Few are called upon like the heroes of Aurora that night. They remind me what heroism really means. They give me hope. In the middle of the despair and shock, these people saw what needed doing and did it, regardless of the cost to themselves.
A lot has been made of the idea that the gunman was influenced by a fictional villain.
But I think it’s very telling to note that all those heroes, all those amazing, remarkable, beautiful people, came not just to see the latest Batman movie…they went to the first possible showing, a midnight show. They wanted to see Batman. I have seen the power that character has, I have felt it myself. He doesn’t kill, he doesn’t use guns.
He’s a good guy. A hero. A protector.
I don’t think it’s a coincidence that THOSE remarkable people were there to see a movie about a hero.
I think this was posted a few days ago, but I’ve been off most of the Internet recently for obvious reasons.
Here I was, thinking today would be the first day without tears since everything happened. These are good tears, though. I’ve never felt so loved by so many in my entire life, and it’s truly amazing. The outpouring of support from the fandom and entertainment community has been absolutely overwhelming. To read Gail’s words and know that I was not forgotten in all this madness gave me hope. The next time I see you, Gail, you’re getting a hug. A big one.
I actually met Mr. White that night, and in my daze, I didn’t understand at first why he didn’t have a shirt on. We were sitting on a bus to the high school where first responders took us after the shooting, and I realized this kind man had literally given the shirt off his back to save the life of another. We were a bunch of ordinary people, doing something ordinary people do every day—seeing a movie—and so many in that theater rose up and acted like heroes. Our friend who was hospitalized was the one who pulled me to the ground when the shooting started, with a frantic “Down!” He’s not my boyfriend, but he cared enough about me to be the guy who saved me.
I’ll never forget the smell of tear gas, blood, gunpowder, burning plastic (from the seats that were shot through), the sound of projector room glass shattering above my head. I’ll never forget running for my life, my custom Batgirl cowl still on my head, reaching the end of the parking lot and shrieking my friend’s names until A.J. emerged from the crowd, and we were able to find everyone but Alex.

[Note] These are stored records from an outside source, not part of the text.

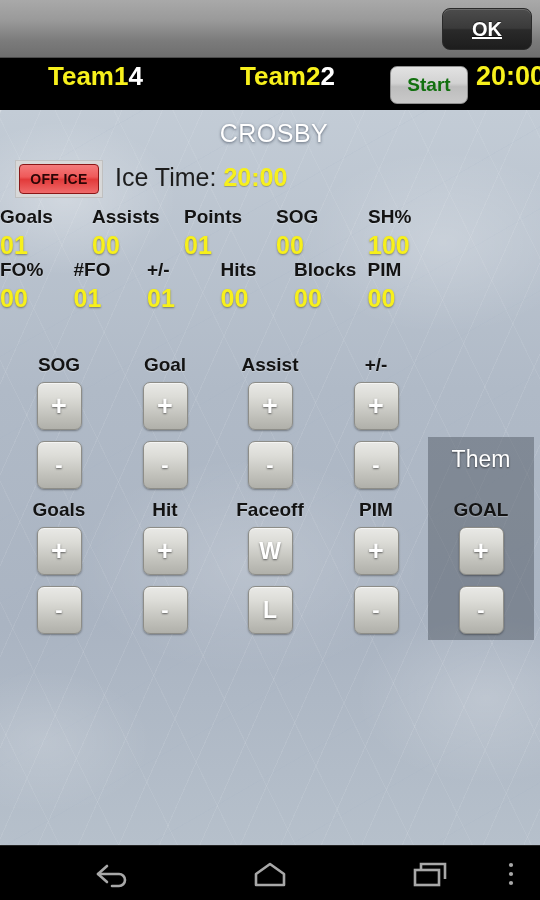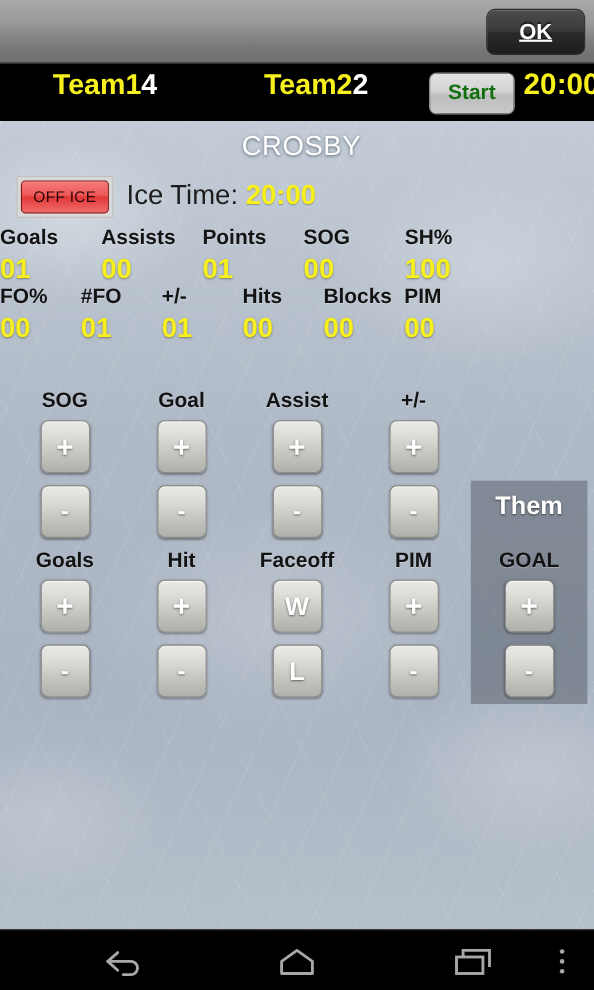--- a/index.html
+++ b/index.html
@@ -117,7 +117,7 @@
     border: 1px solid #8a1616;
     background: linear-gradient(to bottom, #f47b7b 0%, #ef5a5a 42%, #e23a3a 52%, #f06a6a 100%);
     display: flex; align-items: center; justify-content: center;
-    font-size: 14px; font-weight: normal; color: #2d0606;
+    font-size: 14px; font-weight: bold; color: #2d0606;
     letter-spacing: .3px;
   }
   #ice-time-row {

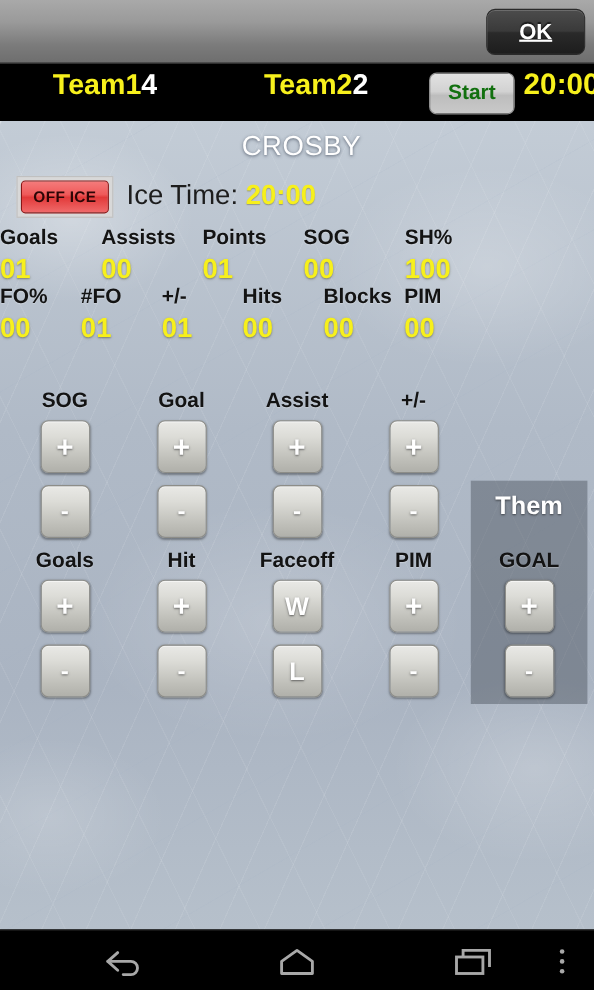--- a/index.html
+++ b/index.html
@@ -155,7 +155,7 @@
   #them-title {
     position: absolute; left: 428px; top: 446px;
     width: 106px; text-align: center;
-    font-size: 23px; font-weight: bold; color: #ffffff;
+    font-size: 23px; font-weight: normal; color: #ffffff;
     text-shadow: 0 1px 2px rgba(0,0,0,.55);
   }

The long hours that followed were a blur, except for the moment I finally got through to a dear friend on the phone, and I knew someone outside the “tent”, as the police called it, knew I was alive and he was coming for me, to take me home. When he was eventually let through the security perimeter around 8AM, I’d never been happier to see another person, ever.
Despite the horror, despite all of it, I will also remember the humanity of what followed: the hugs, the messages from friends I haven’t seen in years, the offerings of support from Victim Advocates, the friends who practically force-fed me each day until they knew I was taking care of myself, the social media response from all over the world (even when “journalists” were practically breathing down my neck). And, as much as I miss Alex with all my heart, I’m certain that if he had the chance to do it all again, he would still be the biggest damn hero I know and do exactly what needed to be done. Alex believed in heroes, and I still do, too.
The world can still be a beautiful place, if we let it. In brightest day, in blackest night.